Benim yazılarımı az çok takip edenlerdenseniz bilirsiniz, bir standardım yok. Yazılarımda bir beden de yok doğal olarak. S, M,L ,XL vs. herkes üzerine alabilir. Kendinden bir şeyler bulabilir yazılarımda. Bazen bilim çerçevesinden bakar mantıksal yaklaşırım, bazen maneviyatım ağır basar duygusal. ..
Demeyin sakın bu kız ne garip konuşuyor diye! Ben garip konuşmuyorum aslında bu insanlar garip.
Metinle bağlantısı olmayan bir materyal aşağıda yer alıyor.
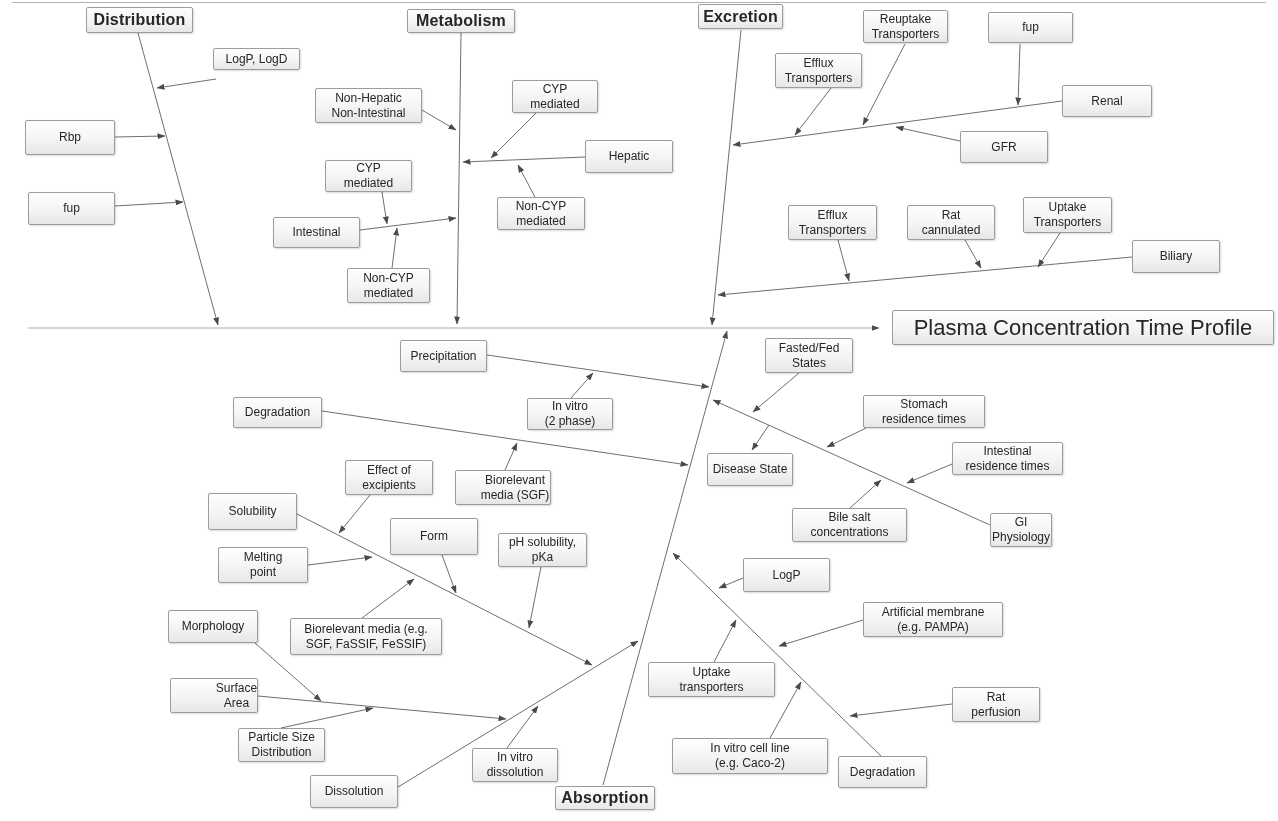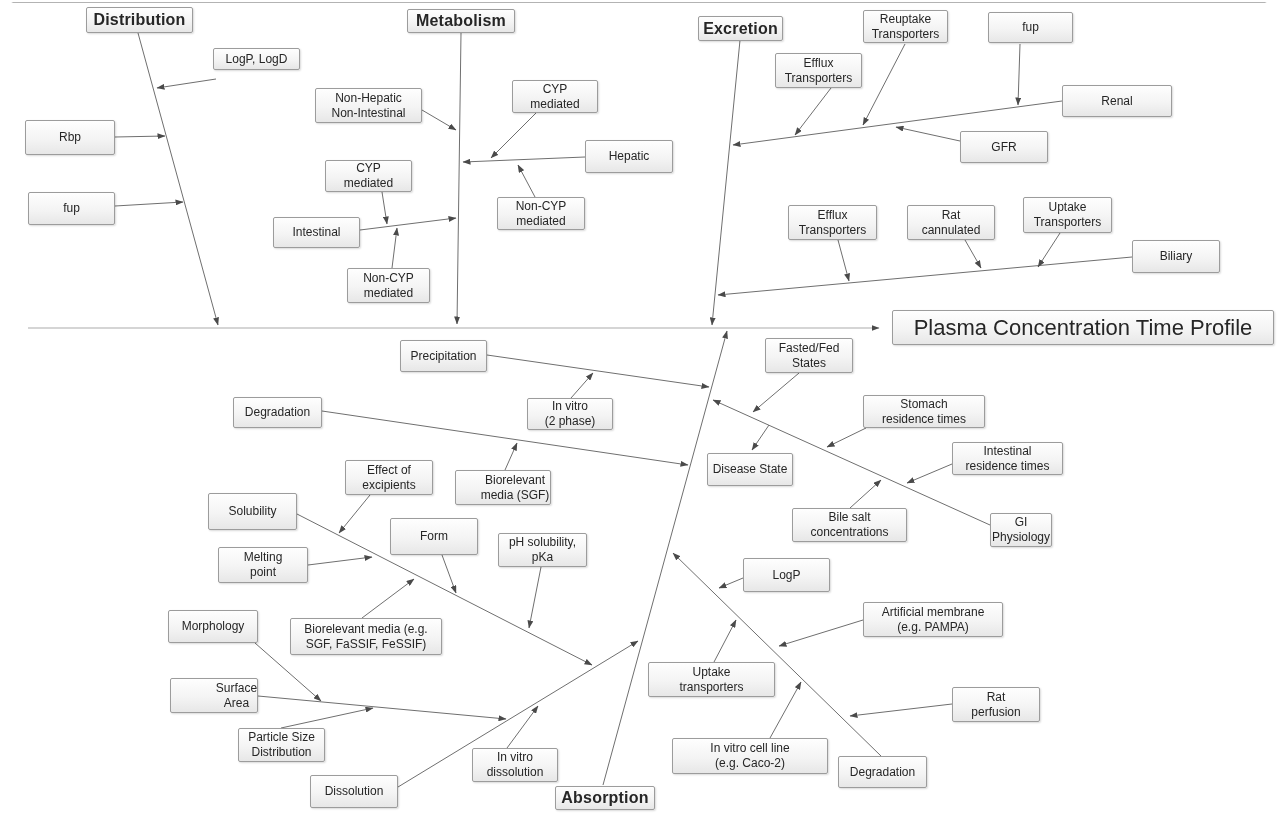"Excretion" div.node { top: 16px -> 4px }
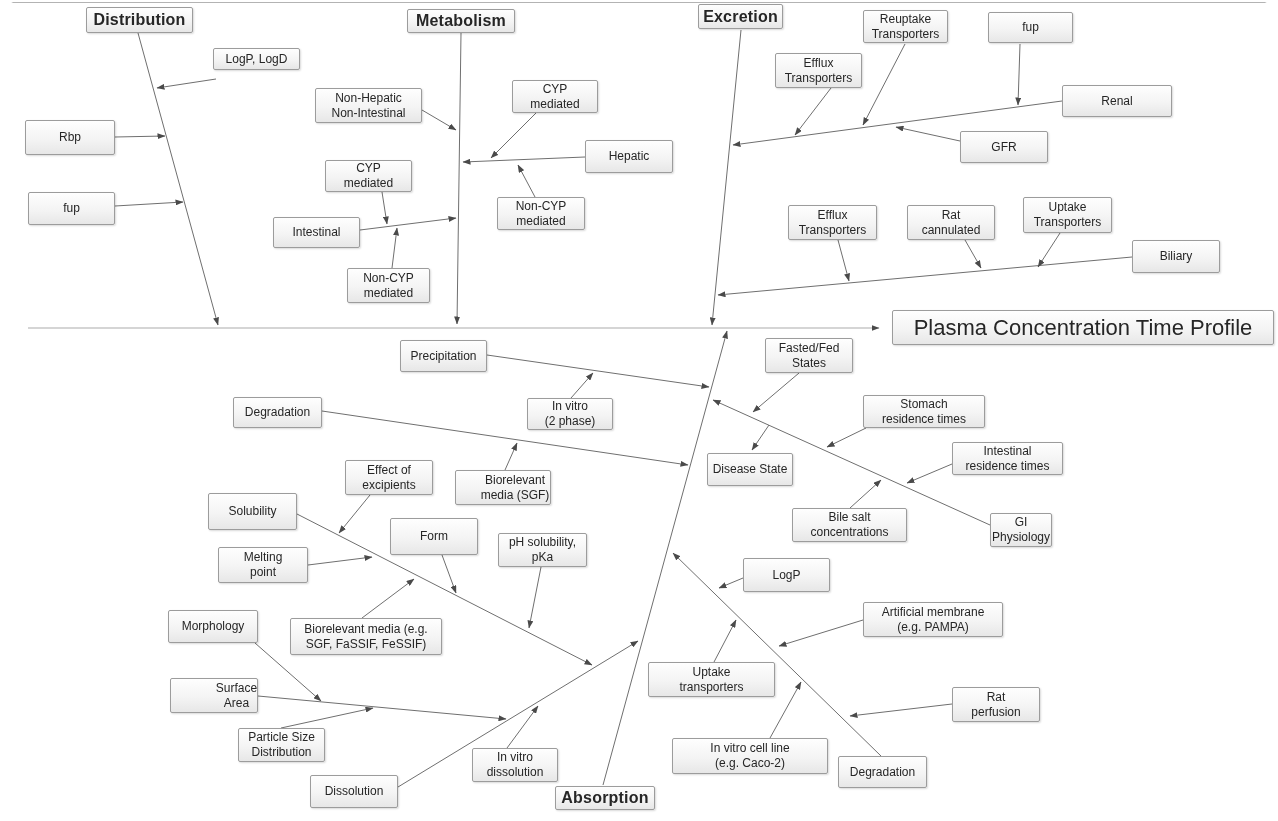"Renal" div.node { width: 110px -> 90px }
Yine garip insanların garip düşüncelerinin ve garip tavırlarının insanlığa açtığı yaralara değineceğim. Herkes üzerine alınabilir. Biraz alınalım ki kendimize çeki düzen verelim değil mi?
Şimdi başlığa gıyaben soralım bakalım;
Bu kadar zor mu dürüst olmak?
Neden sığınırsın yalana ki? Ne kaybedeceksin de yalan atıyorsun. Ucunda ölüm varsa amenna. Ya da hadi açlık diyelim. Ya da en iyi ihtimalle birini korumak için olsun. ANLARIM… Cidden anlarım. Saygı duyarım. Amma ve lakin ortaya çıktığında sana bir şey olmuyorsa. Hani öldürülmüyorsan falan. Geç aynanın karşısına iğrenerek bak kendine. Çünkü dışardaki herkes bu şekil bakacak sana.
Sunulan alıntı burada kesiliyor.